Prompt
Within the records that follow, determine how many lines include the word "Grant". State the number and nothing further.

Dataset entries: Begin

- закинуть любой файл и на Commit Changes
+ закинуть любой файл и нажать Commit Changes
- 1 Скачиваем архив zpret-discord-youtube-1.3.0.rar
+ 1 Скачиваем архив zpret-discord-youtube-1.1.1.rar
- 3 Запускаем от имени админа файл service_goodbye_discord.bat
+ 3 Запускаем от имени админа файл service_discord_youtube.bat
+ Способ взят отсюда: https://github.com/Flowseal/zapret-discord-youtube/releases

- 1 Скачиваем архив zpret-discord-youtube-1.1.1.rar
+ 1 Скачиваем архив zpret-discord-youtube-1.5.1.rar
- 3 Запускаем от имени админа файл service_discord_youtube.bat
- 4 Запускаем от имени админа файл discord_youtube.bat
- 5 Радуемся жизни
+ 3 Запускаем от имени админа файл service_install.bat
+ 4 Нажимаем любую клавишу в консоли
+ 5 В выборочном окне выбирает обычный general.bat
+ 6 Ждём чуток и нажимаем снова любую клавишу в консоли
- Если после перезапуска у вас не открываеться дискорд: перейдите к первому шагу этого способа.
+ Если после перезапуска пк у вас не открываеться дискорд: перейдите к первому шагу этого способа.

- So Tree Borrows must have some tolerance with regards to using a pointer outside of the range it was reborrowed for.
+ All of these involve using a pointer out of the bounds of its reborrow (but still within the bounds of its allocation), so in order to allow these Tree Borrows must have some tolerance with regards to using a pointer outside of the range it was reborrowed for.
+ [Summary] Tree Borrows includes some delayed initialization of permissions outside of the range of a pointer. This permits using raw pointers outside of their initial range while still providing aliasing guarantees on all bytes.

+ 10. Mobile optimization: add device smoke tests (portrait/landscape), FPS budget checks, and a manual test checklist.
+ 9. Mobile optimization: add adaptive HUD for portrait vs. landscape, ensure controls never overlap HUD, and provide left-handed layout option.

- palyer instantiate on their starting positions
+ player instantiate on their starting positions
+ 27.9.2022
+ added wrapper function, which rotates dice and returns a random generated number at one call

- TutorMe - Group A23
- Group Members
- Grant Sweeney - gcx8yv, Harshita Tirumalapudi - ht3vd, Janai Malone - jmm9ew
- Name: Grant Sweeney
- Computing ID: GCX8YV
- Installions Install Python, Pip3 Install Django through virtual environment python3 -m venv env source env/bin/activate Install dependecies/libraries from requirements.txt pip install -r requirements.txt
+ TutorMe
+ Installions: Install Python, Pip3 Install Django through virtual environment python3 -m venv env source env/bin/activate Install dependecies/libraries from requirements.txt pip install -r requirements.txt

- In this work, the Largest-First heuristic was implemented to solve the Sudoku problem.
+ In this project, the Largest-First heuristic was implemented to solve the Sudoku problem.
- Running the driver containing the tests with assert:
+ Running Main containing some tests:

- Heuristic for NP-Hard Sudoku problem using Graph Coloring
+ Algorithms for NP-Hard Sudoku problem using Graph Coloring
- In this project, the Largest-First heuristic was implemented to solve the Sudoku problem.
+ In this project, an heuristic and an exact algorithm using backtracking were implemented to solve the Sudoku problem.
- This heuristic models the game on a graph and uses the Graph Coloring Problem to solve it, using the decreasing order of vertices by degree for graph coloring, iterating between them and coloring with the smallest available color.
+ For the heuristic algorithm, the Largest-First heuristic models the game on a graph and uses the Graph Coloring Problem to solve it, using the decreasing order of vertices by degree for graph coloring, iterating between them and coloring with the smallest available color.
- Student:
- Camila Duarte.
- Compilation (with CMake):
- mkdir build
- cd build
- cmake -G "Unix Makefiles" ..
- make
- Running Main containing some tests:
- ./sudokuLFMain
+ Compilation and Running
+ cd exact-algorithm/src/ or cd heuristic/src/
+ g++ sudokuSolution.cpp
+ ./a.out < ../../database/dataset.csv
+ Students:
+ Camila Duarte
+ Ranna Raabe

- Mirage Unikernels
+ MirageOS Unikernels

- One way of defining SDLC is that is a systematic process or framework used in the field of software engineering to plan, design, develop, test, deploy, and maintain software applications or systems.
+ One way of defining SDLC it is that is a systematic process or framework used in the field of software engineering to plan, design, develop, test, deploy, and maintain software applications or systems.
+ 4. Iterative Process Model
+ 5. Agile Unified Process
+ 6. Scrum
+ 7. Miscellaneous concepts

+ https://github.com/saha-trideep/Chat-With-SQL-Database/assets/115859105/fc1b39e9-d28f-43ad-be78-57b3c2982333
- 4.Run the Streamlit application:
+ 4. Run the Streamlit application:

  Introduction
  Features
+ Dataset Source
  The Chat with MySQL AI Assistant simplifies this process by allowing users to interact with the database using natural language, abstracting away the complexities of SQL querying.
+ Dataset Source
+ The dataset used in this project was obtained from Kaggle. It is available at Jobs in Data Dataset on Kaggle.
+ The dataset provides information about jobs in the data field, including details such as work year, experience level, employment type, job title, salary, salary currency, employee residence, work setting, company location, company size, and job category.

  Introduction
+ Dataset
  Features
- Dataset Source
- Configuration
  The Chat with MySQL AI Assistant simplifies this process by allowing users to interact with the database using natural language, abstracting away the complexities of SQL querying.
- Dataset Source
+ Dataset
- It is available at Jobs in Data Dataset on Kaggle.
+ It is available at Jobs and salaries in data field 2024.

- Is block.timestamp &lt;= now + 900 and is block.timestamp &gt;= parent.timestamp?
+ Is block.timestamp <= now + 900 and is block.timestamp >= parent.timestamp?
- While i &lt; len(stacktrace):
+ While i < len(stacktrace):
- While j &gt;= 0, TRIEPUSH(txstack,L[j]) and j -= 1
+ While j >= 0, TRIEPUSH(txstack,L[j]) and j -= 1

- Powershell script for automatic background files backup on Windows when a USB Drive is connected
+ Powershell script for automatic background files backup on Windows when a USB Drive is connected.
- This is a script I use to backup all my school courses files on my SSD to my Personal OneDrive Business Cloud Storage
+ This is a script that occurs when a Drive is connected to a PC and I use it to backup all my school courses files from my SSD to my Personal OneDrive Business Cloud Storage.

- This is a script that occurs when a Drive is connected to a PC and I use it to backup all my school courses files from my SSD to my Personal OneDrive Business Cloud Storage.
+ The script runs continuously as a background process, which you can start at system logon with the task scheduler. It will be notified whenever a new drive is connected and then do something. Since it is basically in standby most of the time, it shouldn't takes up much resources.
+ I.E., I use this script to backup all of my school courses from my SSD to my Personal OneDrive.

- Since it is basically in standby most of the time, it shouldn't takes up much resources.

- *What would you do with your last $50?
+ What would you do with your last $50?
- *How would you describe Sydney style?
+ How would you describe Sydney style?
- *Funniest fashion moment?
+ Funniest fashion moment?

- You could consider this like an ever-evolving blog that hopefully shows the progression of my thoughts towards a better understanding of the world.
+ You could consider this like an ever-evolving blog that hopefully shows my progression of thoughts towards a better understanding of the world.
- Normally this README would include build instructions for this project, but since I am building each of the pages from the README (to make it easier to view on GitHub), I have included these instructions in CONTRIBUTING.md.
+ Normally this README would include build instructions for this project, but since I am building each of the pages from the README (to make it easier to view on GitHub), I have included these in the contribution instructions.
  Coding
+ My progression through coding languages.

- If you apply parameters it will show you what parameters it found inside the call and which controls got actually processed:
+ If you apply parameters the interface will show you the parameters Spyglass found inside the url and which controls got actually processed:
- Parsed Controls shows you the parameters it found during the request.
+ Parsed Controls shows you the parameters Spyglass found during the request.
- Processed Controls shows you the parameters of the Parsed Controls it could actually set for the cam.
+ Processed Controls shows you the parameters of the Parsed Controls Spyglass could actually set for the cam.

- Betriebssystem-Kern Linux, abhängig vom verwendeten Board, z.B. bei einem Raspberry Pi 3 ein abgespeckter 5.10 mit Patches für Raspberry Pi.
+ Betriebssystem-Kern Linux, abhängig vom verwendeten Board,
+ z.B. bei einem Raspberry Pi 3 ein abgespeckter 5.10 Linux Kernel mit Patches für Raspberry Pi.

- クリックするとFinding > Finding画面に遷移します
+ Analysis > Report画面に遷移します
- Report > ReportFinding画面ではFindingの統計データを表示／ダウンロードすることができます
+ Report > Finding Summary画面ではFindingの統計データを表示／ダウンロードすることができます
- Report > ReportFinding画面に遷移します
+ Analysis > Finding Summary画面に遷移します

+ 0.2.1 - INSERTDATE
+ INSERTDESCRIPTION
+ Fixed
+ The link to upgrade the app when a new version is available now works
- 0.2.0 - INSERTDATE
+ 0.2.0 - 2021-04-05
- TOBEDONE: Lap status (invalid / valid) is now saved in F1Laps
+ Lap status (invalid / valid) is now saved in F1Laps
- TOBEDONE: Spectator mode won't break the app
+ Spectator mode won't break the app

Dataset entries: End

Written reply
2